"If we did not have rational souls, we would not be able to believe"
About this Quote
The intent is apologetic and disciplinary at once. Apologetic, because Augustine is answering the educated skeptic: Christianity can survive scrutiny because it recruits the very faculties philosophy prizes. Disciplinary, because he’s also warning the believer who romanticizes “simple faith.” If you devalue reason, you don’t get purer religion; you get something less than fully human. “Rational souls” is the loaded phrase: it ties belief to anthropology. Faith becomes evidence of what we are, not merely what we feel.

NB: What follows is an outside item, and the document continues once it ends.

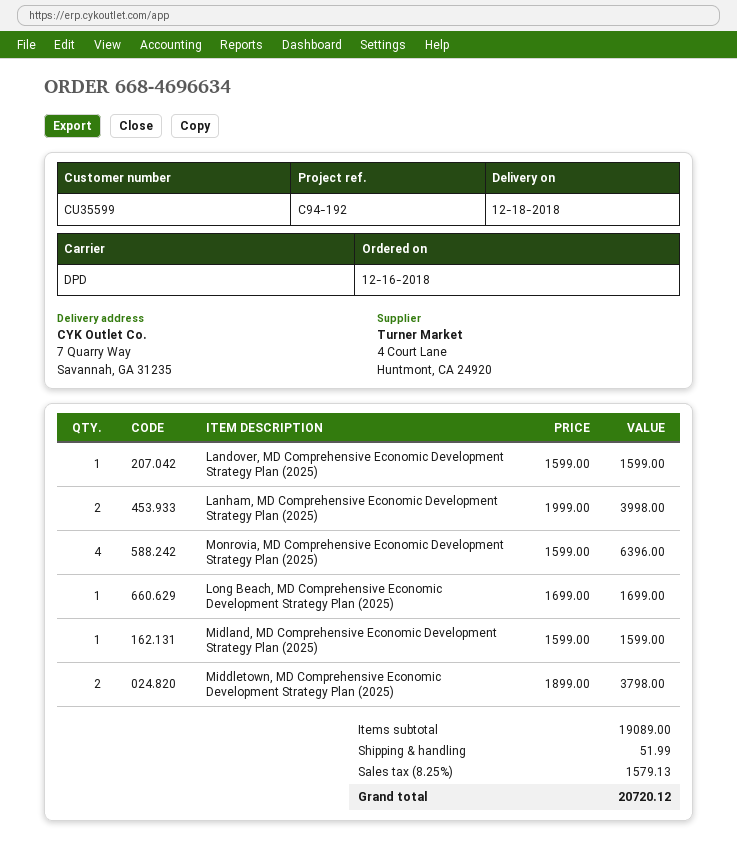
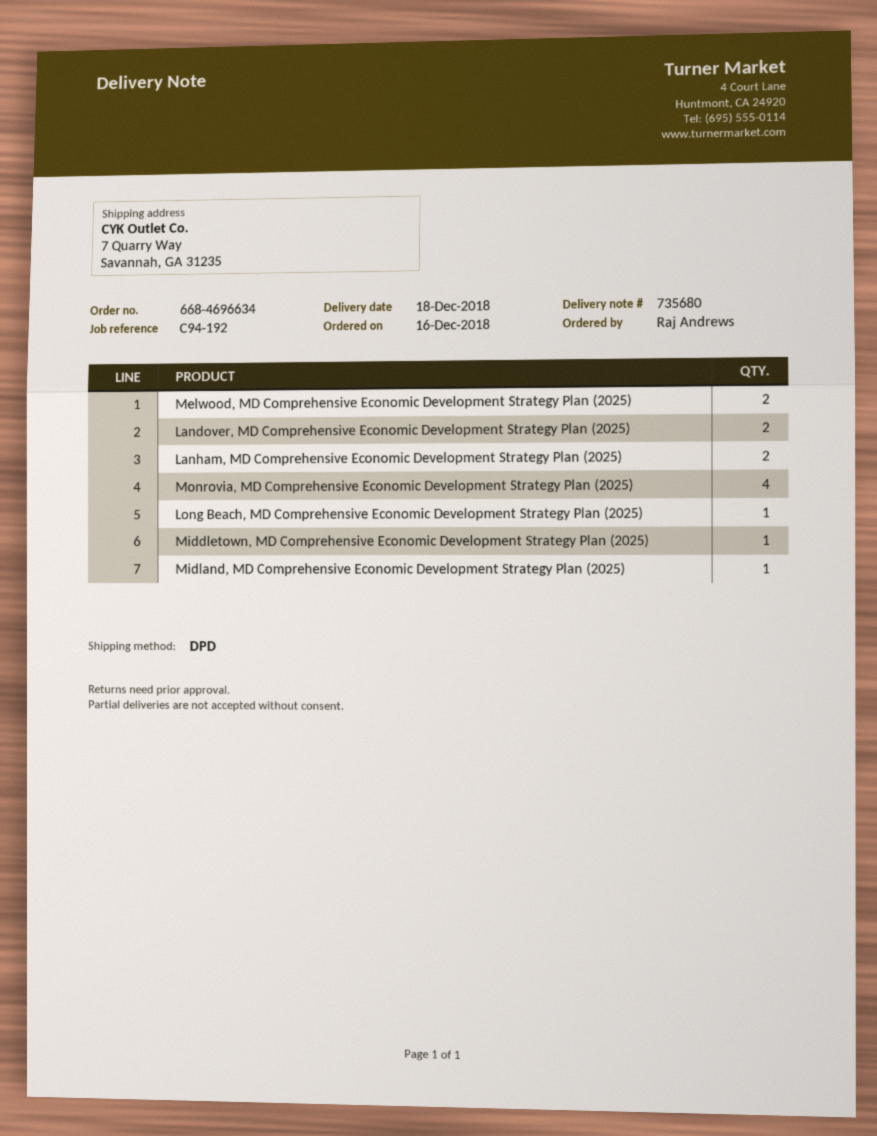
Landover, MD Comprehensive Economic Development Strategy Plan (2025): 1 -> 2
Middletown, MD Comprehensive Economic Development Strategy Plan (2025): 2 -> 1
Melwood, MD Comprehensive Economic Development Strategy Plan (2025): none -> 2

The subtext is Augustine’s larger project of stitching together Plato’s inheritance and Christian doctrine. He’s defending the interior life - memory, will, understanding - as the arena where God is encountered. Belief, for Augustine, is not a mood but an act of assent, a trained orientation of the intellect toward what it cannot fully see. That’s why the sentence lands with such force: it turns faith from a refuge for the irrational into a demand placed on the rational, raising the stakes for both theology and human dignity.
Quote Details
| Topic | Faith |
|---|---|
| Source | Help us find the source |
| Cite |
Citation Formats
APA Style (7th ed.)
Augustine, Saint. (2026, January 15). If we did not have rational souls, we would not be able to believe. FixQuotes. https://fixquotes.com/quotes/if-we-did-not-have-rational-souls-we-would-not-be-17473/
Chicago Style
Augustine, Saint. "If we did not have rational souls, we would not be able to believe." FixQuotes. January 15, 2026. https://fixquotes.com/quotes/if-we-did-not-have-rational-souls-we-would-not-be-17473/.
MLA Style (9th ed.)
"If we did not have rational souls, we would not be able to believe." FixQuotes, 15 Jan. 2026, https://fixquotes.com/quotes/if-we-did-not-have-rational-souls-we-would-not-be-17473/. Accessed 7 Feb. 2026.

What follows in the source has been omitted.